New release: onlinepayment v1.0.0

March 21st, 2010 No comments

I’ve finally gotten around to doing my first open-source Python release, v1.0.0 of onlinepayment:

http://pypi.python.org/pypi/onlinepayment/1.0.0

This module provides a wrapper around two payment processors so you can write code that works with both. It’s based on a Perl module which does the same thing – Business::OnlinePayment. It goes further than Business::OnlinePayment – providing error handling and, thanks to my co-worker Aaron Ross, recurring billing too.

This is also the first open-source code to result from ActionKit.
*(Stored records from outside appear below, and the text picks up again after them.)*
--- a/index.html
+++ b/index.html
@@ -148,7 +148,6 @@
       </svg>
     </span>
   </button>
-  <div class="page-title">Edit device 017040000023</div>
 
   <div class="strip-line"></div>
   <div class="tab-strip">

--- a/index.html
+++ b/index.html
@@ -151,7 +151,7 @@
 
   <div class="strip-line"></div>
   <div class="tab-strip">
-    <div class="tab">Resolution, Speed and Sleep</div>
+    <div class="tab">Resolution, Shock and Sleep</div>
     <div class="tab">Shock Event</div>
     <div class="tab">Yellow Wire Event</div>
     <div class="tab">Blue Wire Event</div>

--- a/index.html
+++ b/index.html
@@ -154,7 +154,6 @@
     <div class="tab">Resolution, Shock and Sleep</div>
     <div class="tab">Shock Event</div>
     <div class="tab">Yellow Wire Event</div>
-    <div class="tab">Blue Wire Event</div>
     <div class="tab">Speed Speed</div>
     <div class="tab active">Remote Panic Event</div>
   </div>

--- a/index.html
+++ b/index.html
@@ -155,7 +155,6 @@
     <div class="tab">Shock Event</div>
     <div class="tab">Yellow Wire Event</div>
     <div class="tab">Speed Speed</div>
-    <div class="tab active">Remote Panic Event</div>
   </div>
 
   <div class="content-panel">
I hope we’ll find other opportunities like this in the future, we’ve got a lot of useful code in the project.

On Python Present and Perl Past

March 6th, 2010 13 comments

I’ve been working in Python almost exclusively for the last 8 or 9 months. It’s been a fun challenge learning a new language, and being able to do it along with the rest of the We Also Walk Dogs crew has made it even better. A dip back into Perl has given me a chance to reflect on my progress with Python.

The past couple weekends I’ve been helping a friend with a small project – a textual analysis problem finding similarities between disparate documents in a large database. I immediately reached for Perl because I’ve done projects like this in Perl before and I knew all the tools I’d need. I indexed phrases from the docs using Digest::MD5, storing the index in MySQL with DBD::mysql. Then I whipped up a quick web-app with CGI::Application and HTML::Template, with a bit of help from HTML::FillinForm, Blueprint CSS and Config::General. With the exception of Blueprint (which I find indispensable these days), this is pretty much the toolkit I learned (and helped build) at Vanguard Media working for Jesse Erlbaum over ten years ago! It all worked great and the app was up and running in just a day and a half.
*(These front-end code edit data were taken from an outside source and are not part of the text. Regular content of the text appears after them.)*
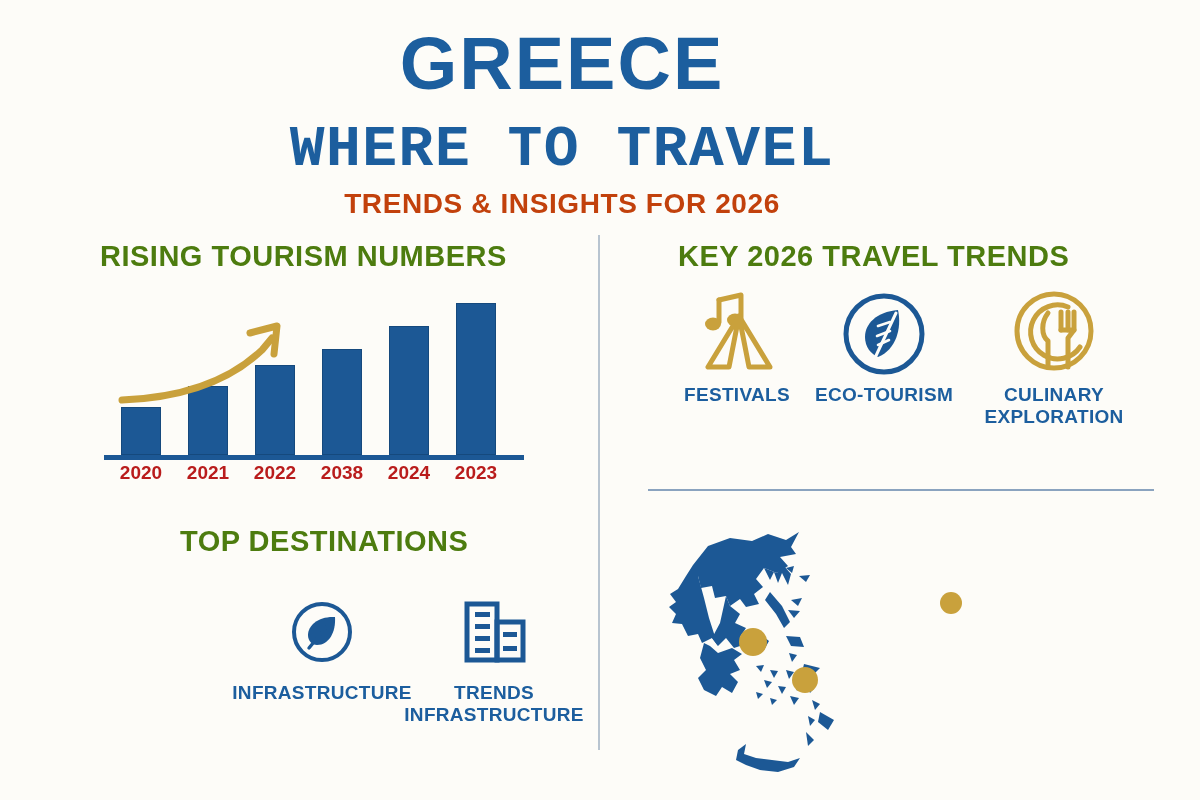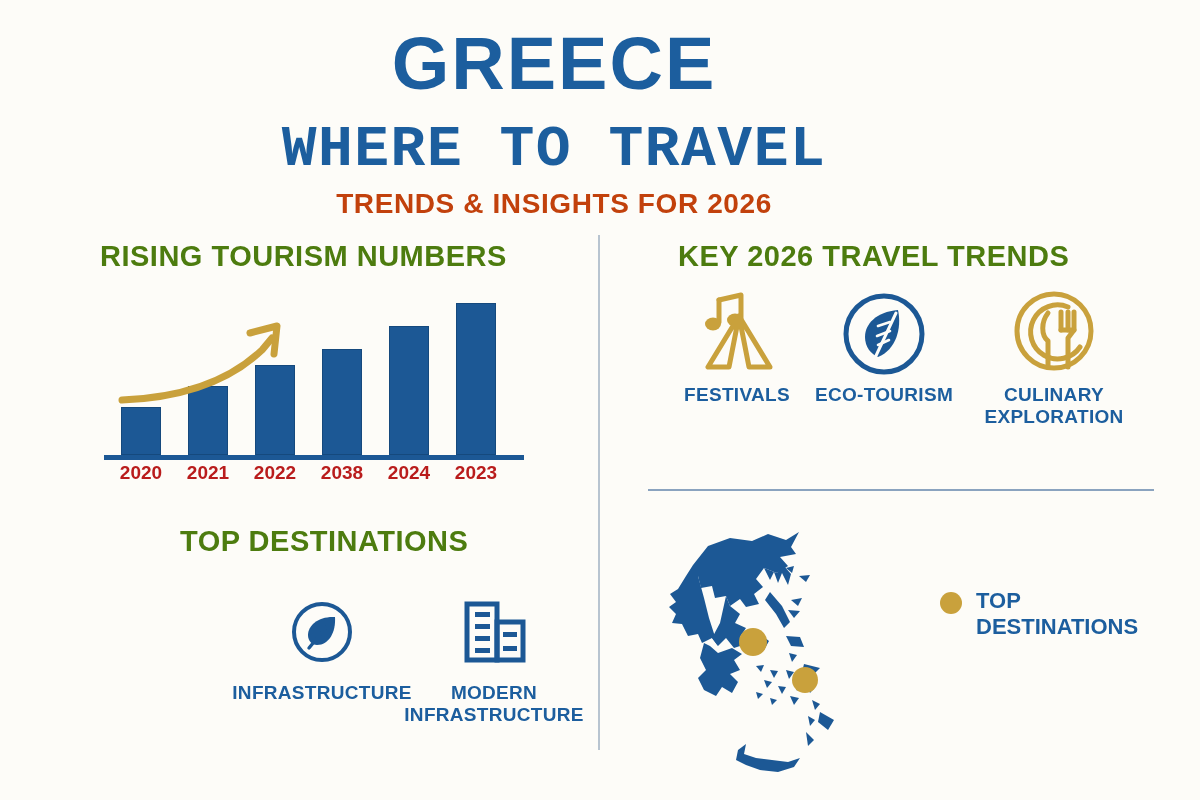--- a/index.html
+++ b/index.html
@@ -29,6 +29,7 @@
     left: 0;
     width: 1108px;
     text-align: center;
+    padding-left: 8px;
   }
   .title-main {
     font-size: 74px;

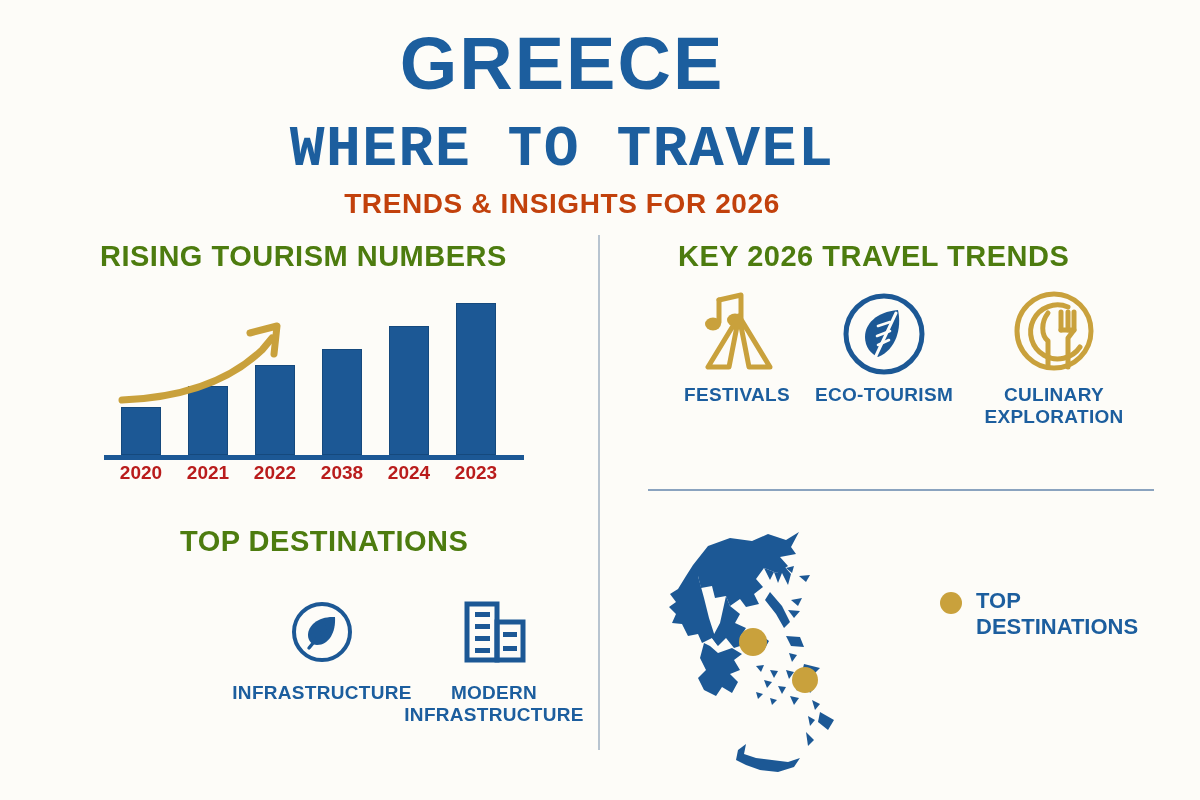--- a/index.html
+++ b/index.html
@@ -384,8 +384,6 @@
 
   <div class="map-legend">
     <div class="legend-dot"></div>
-    <div class="legend-text">TOP
-DESTINATIONS</div>
   </div>
 
 </div>

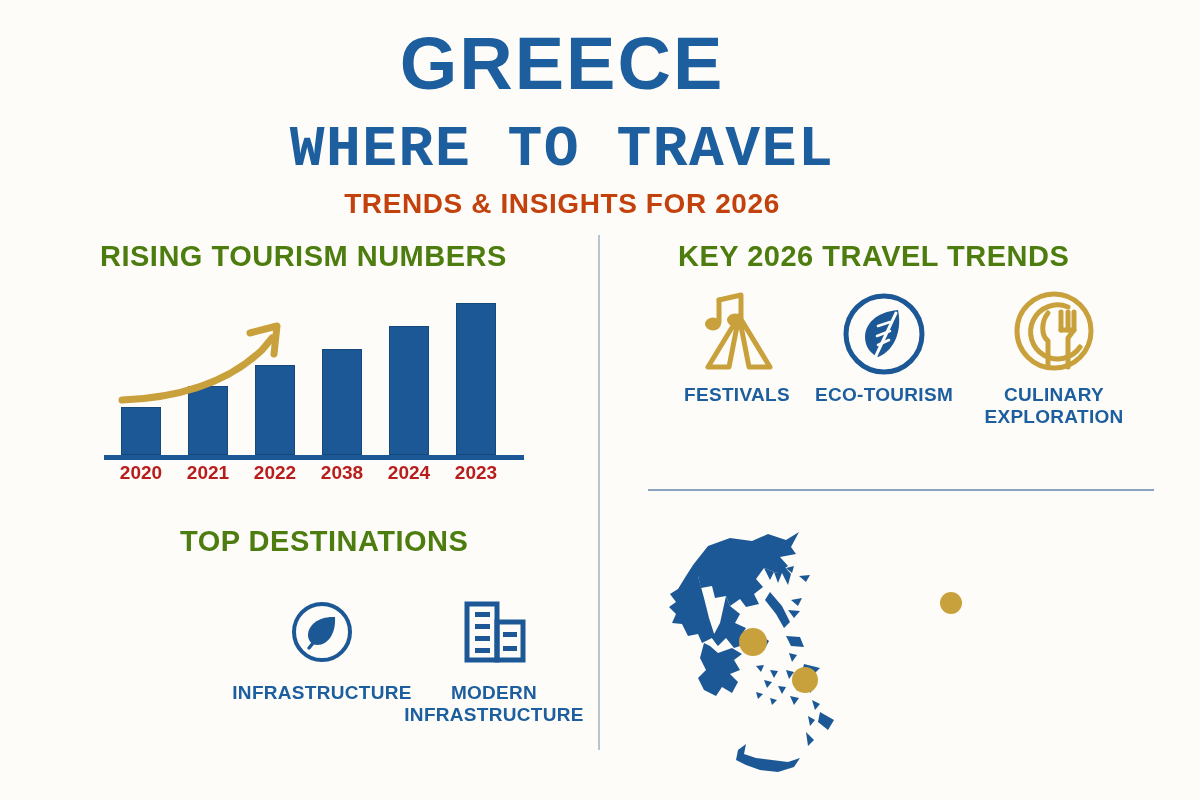--- a/index.html
+++ b/index.html
@@ -278,7 +278,7 @@
         <rect x="49" y="50" width="14" height="5" fill="#1c5895"></rect>
       </svg>
     </div>
-    <div class="icon-caption">MODERN
+    <div class="icon-caption">TRENDS
 INFRASTRUCTURE</div>
   </div>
This experience makes it obvious to me that I still have a long way to go with Python. Perl syntax is second nature to me – I almost never make an error and everything works the way I expect it to. I’m not looking up basic Python syntax anymore but I am still making plenty of mistakes. More to the point, the tools I needed to use for this project are all still completely ingrained in my memory, and behave exactly the way I expect them to. Compared to the Python tools I use daily (Django, Celery and MySQLdb, for example), the difference is really impressive. My Python tools often surprise me and I find myself going back to the docs, and failing that the source, frequently.
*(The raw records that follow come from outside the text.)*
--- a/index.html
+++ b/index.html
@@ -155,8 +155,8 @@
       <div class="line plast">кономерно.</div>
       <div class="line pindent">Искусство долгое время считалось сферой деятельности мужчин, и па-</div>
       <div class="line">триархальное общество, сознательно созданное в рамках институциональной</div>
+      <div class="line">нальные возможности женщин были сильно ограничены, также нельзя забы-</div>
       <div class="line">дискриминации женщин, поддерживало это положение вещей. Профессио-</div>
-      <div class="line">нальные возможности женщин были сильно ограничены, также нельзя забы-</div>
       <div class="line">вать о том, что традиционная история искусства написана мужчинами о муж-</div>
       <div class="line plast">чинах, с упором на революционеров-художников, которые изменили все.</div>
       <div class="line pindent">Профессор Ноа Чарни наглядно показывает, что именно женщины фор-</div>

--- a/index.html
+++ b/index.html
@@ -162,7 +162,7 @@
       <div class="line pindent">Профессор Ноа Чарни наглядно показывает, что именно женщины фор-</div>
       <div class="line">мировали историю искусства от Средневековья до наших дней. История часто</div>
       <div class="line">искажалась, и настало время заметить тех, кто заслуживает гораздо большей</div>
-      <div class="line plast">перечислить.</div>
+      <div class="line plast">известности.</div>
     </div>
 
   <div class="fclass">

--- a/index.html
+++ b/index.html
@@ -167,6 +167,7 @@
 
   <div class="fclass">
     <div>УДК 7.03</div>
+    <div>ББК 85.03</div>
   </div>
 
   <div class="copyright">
It’s also interesting to think about how little has changed in the past 10 years. I can pick up the same tools I used then and construct something that most people would recognize as a modern web app. Mix in just a little Jquery and it would probably pass for Web 2.0. On the other hand, I think I can say I’ve gotten better as I’ve aged – this project would have taken me quite a bit longer 10 years ago, if I could have completed it at all. I probably would have gotten stuck on some completely insane plan like loading all the documents into memory at once. I really didn’t know how to properly use a database back then!

I am looking forward to making my first open-source Python release soon. Who knows, maybe there’s a book about writing Python packages for PyPi in my future!